Return every line of the data that contains the string "nums".

(Code change snippets)
********************
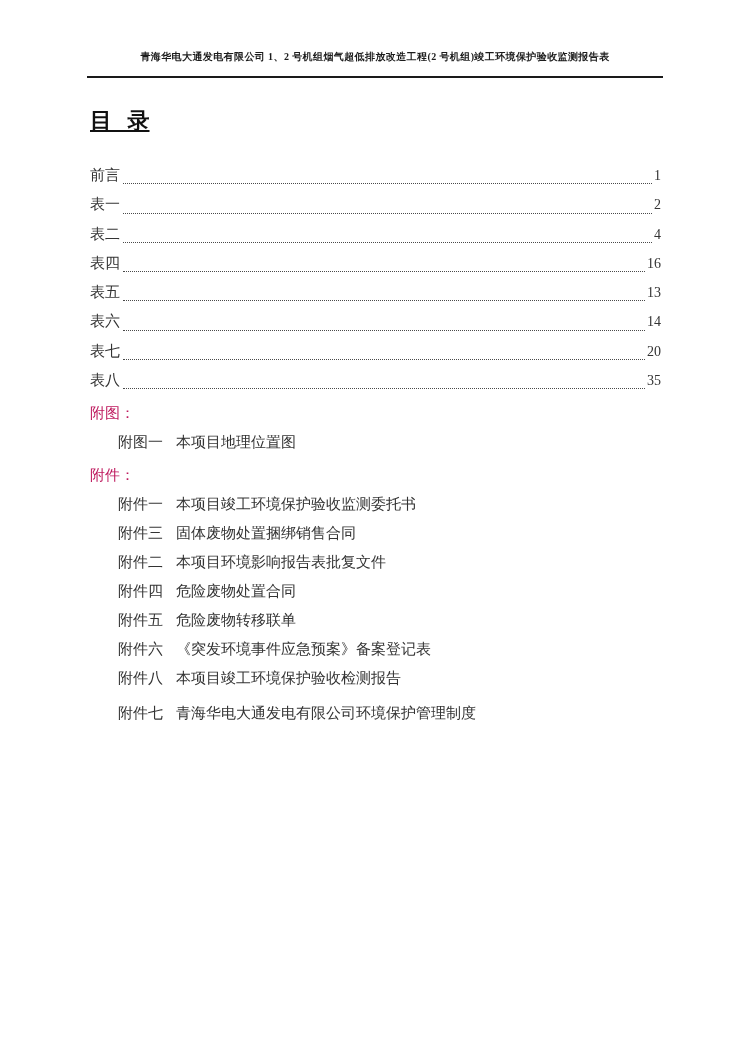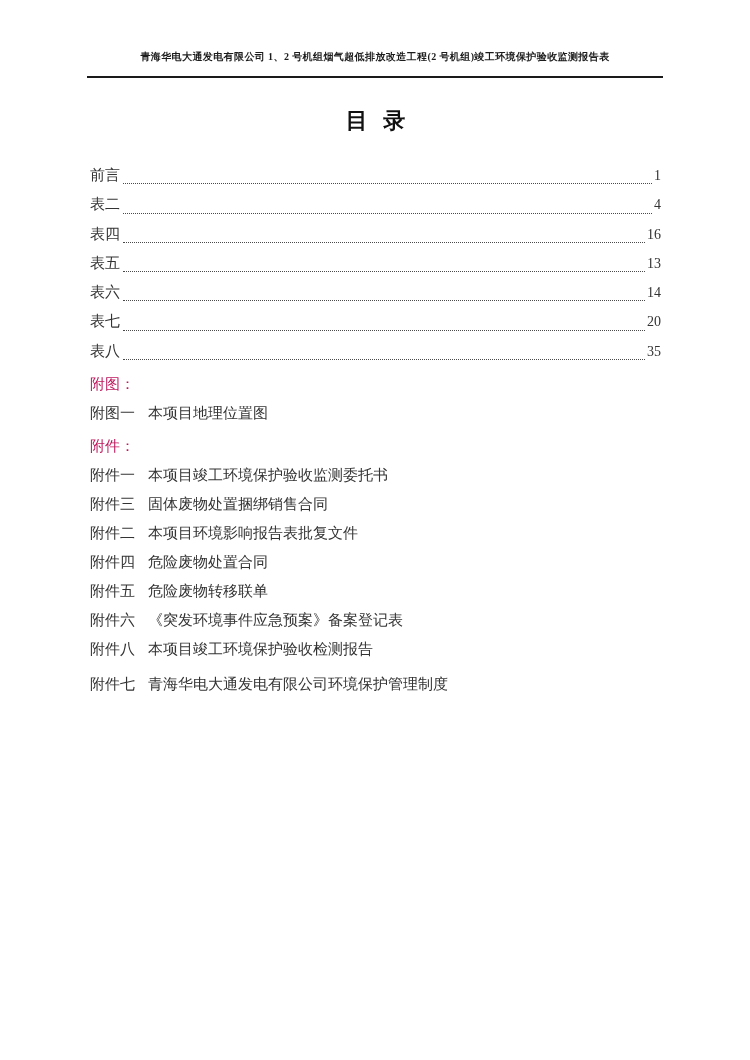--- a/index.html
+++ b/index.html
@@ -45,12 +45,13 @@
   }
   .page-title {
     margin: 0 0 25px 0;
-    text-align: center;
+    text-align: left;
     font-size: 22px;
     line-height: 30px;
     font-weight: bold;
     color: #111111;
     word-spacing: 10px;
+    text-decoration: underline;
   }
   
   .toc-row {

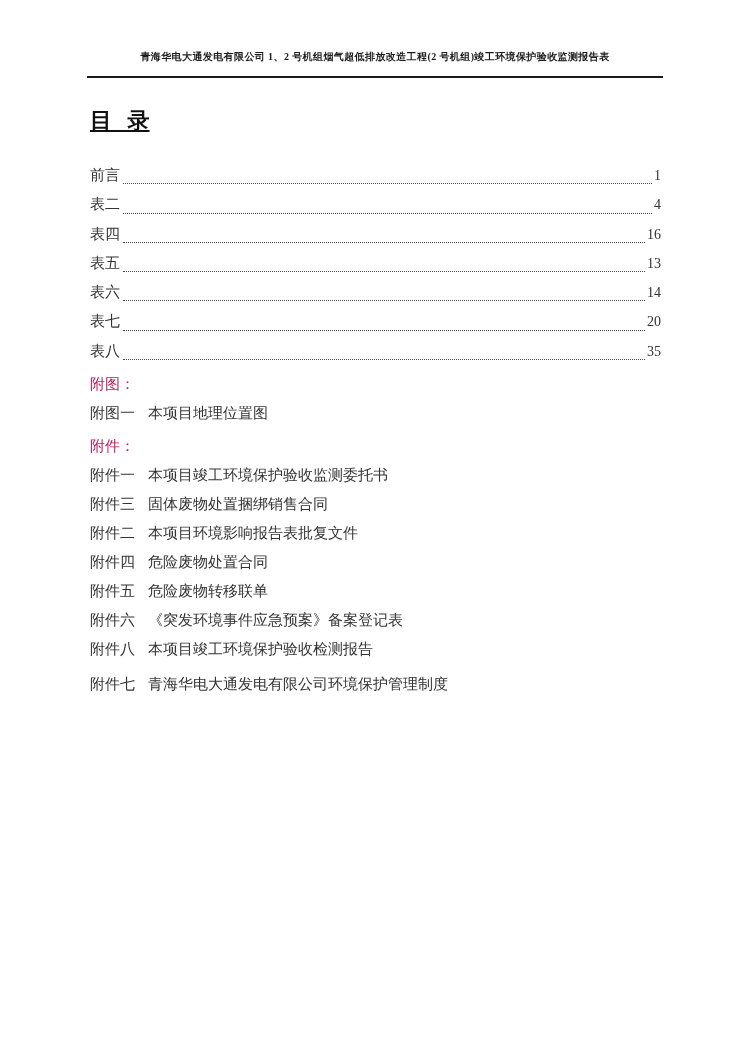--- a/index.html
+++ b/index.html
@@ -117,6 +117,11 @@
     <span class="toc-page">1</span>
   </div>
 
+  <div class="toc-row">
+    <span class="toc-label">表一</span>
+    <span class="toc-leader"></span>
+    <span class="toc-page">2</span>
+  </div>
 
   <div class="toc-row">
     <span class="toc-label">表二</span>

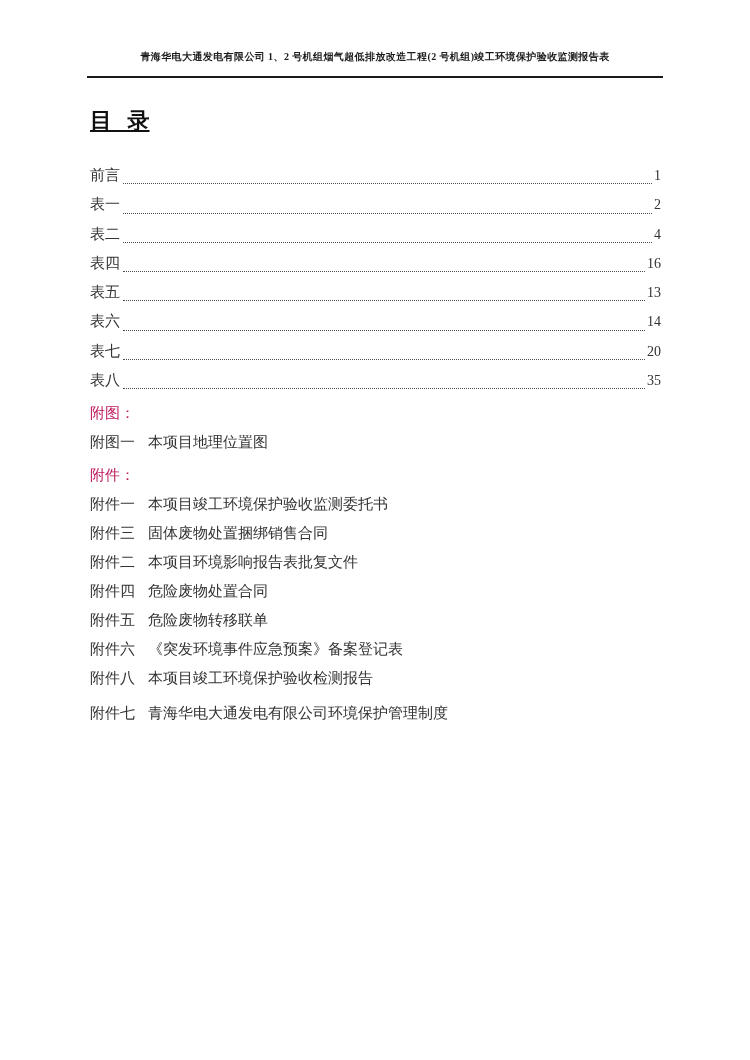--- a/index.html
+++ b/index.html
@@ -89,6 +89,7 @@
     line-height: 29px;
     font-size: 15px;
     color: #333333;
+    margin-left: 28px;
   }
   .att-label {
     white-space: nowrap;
********************
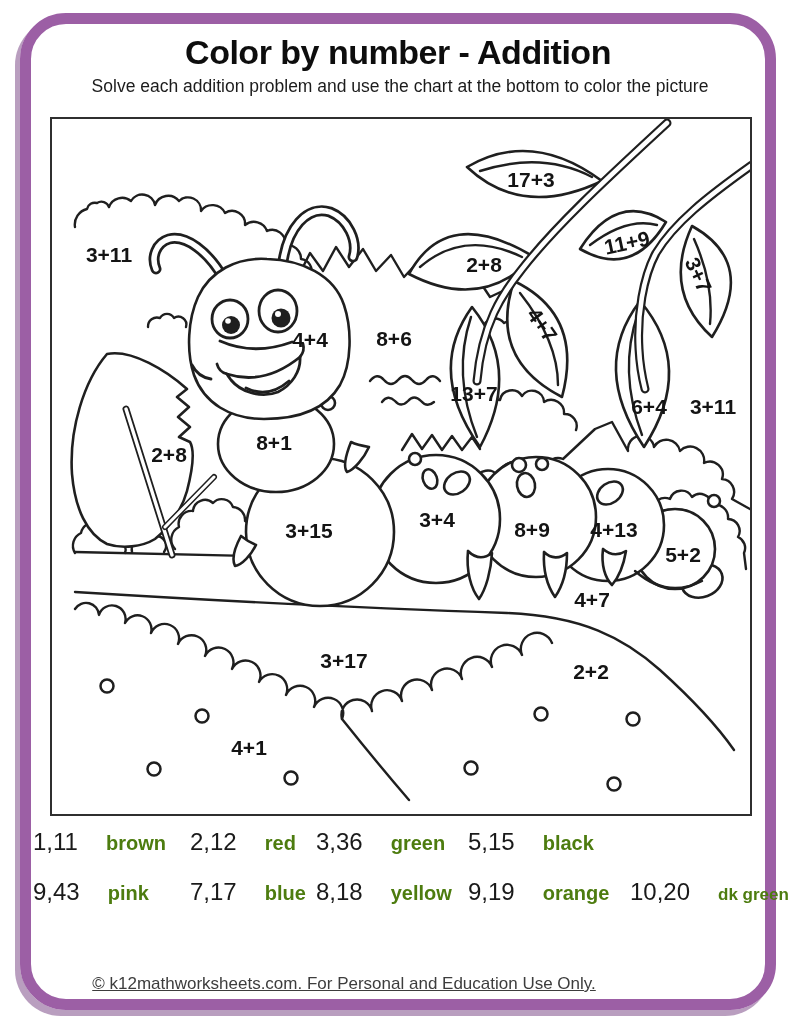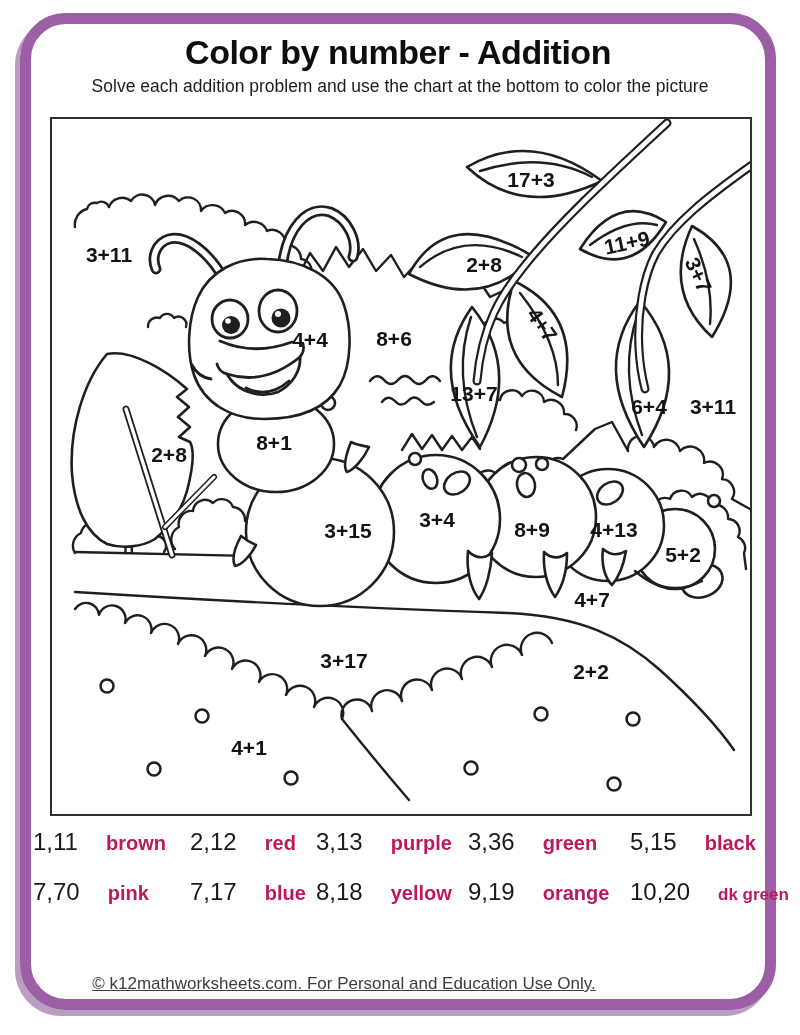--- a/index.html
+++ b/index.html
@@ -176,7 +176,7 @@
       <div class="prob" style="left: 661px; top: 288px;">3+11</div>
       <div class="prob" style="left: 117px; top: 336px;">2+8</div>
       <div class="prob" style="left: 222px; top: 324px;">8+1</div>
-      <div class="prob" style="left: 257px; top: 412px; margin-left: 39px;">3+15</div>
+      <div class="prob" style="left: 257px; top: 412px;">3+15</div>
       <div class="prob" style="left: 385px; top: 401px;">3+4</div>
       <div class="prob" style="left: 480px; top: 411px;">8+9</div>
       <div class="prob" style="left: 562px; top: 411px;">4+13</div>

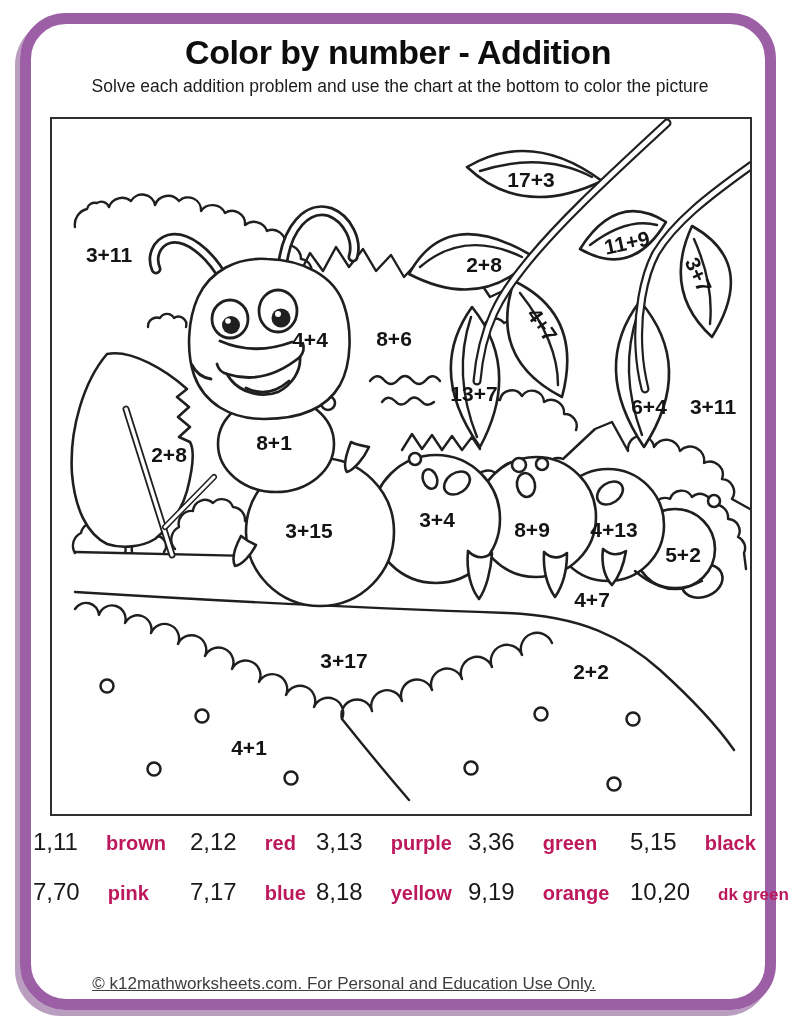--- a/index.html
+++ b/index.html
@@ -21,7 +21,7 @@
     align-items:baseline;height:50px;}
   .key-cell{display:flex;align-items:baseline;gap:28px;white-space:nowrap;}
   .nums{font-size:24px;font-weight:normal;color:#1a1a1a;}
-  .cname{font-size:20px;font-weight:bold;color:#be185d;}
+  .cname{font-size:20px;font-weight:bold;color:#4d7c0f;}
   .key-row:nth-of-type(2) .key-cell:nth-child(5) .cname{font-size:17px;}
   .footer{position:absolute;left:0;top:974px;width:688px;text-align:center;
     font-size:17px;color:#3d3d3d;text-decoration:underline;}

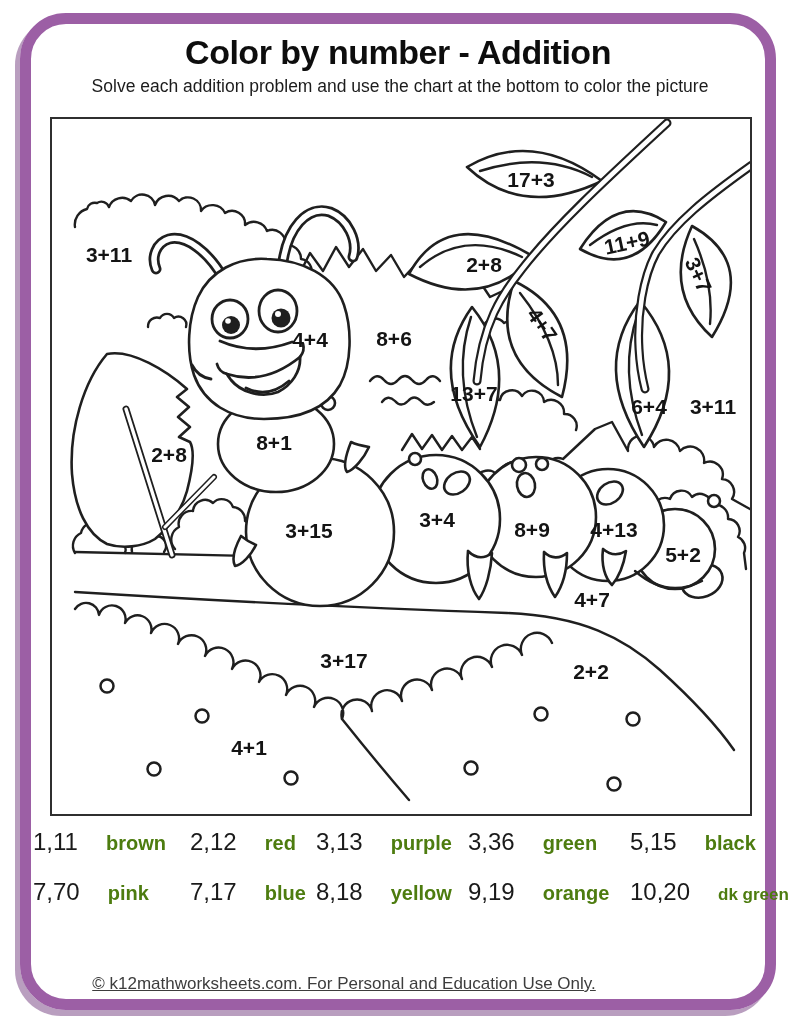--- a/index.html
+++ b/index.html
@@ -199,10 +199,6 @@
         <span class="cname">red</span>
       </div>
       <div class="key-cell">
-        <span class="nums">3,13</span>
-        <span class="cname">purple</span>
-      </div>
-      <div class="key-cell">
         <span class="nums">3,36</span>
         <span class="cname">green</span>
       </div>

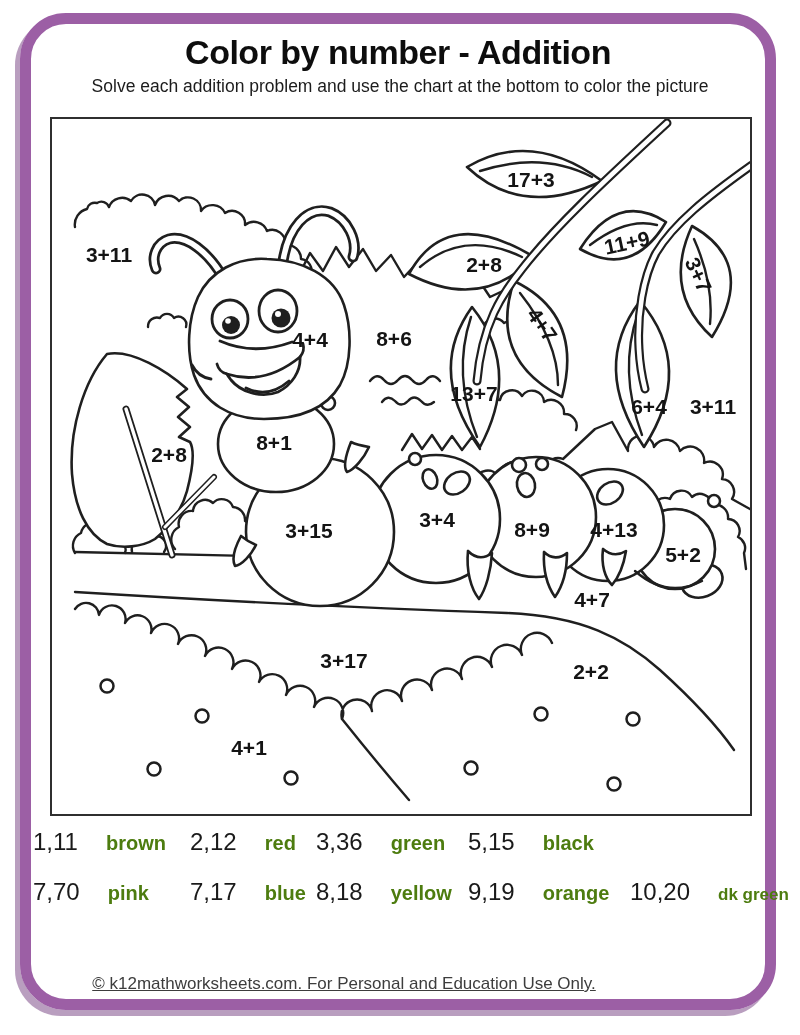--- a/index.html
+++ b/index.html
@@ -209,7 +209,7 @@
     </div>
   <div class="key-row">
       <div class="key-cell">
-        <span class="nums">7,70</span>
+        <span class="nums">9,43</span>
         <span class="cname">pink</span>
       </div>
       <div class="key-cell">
********************
ANSWER SECTION:
   .nums{font-size:24px;font-weight:normal;color:#1a1a1a;}
-        <span class="nums">3,13</span>
         <span class="nums">3,36</span>
-        <span class="nums">7,70</span>
+        <span class="nums">9,43</span>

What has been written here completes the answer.